一瞬どこかの通信を拾ったのかと思ったが、ノイズに混じるのは、どうやら誰かに呼びかける人の声のようだった。砂嵐の向こうでくぐもるその声は聞き覚えがあり、ロイロットはまさかと思い慌てて小さな無線機を再び手に取る。


「こちらウインドマリー家所有『オリンピア号』だ。聞こえるか?応答してくれ」

『…ます、き…ています…、聞こえていますか?ロイロット様、応答をお願いします』

「その声、やはりスティング!」


長年月日を共にしてきた従者の懐かしき声に思わず声を張り上げた己に、無線の向こうでそれを拾ったのだろう彼が『ロイロット様!』と叫んだのを聞く。
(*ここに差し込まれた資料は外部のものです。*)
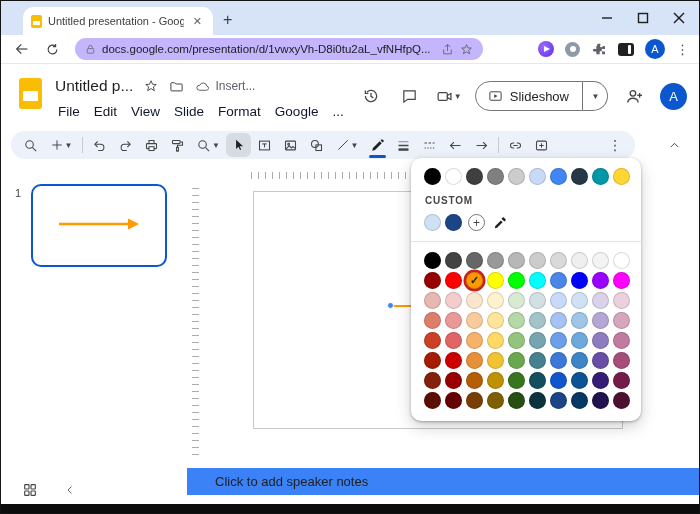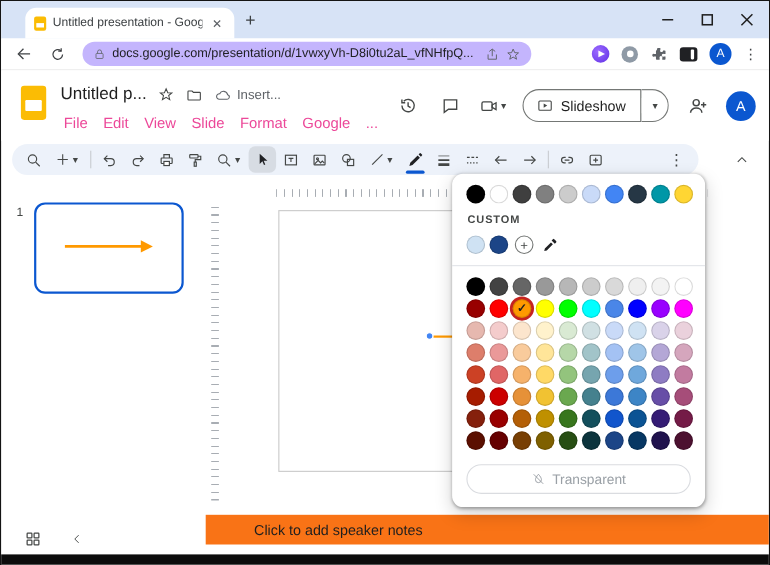"File" .menubar { color: #ec4899 -> #0f172a }
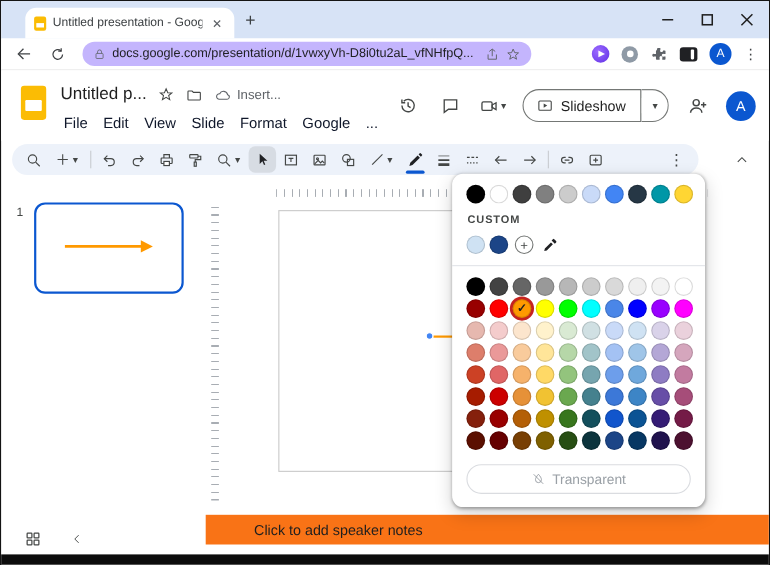"Transparent" div.transparent-btn { html: <div> <svg> <path></path> <line></line> </svg> <span>Transparent</span> </div> -> none }
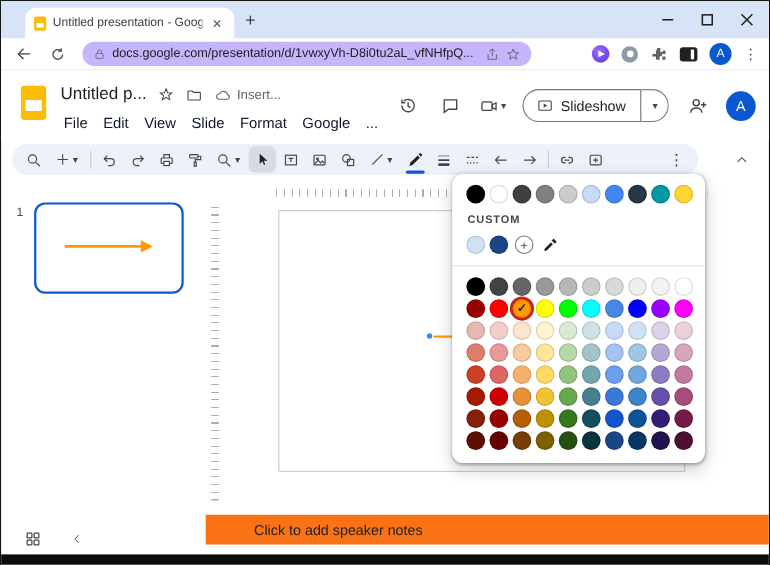"Click to add speaker notes" .notes { background: #f97316 -> #3b82f6; padding-left: 44px -> 28px }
その銀色の装甲と同じくらいに堅苦しい喋り方は間違いない…ウインドマリーの別荘地に残してきたはずの機械人、スティングだった。

もう二度と聞くことは叶うまいと思っていた親しんだ音程に一瞬涙腺がゆるみそうになるも、すぐに気を引き締めて無線に向けて告げる。


「スティング、今すぐにリングリラに連絡を。この飛行船は、もう、駄目だ」

『ロイロット様?どういうことでしょう?』

「飛行船は医師の無い機械に操縦桿を握られている。これを動かすことは不可能だ、数十分後にはリングリラへと墜落するだろう。その前に私はこの飛行船の燃料を抜き、墜落させる。リングリラ手前の住民に避難勧告を出すように国王に伝えてくれ」


きっぱりと言い切ったロイロットに、スティングが戸惑いを感じさせただけでなくリリーナもひゅっと息を飲んだ気配がした。静観の喜びから一転、死の運命にショックを受けたのだろう。こんな形で彼女に伝えることになってしまったことを悔やんだが、今は一刻を争う。

従僕である機械人に繋がったことは幸運だった。彼と連携を取りながら、飛行船を落とすことが出来る。酷く個人的なことだが、スティングが相手なら心情的に安心できた。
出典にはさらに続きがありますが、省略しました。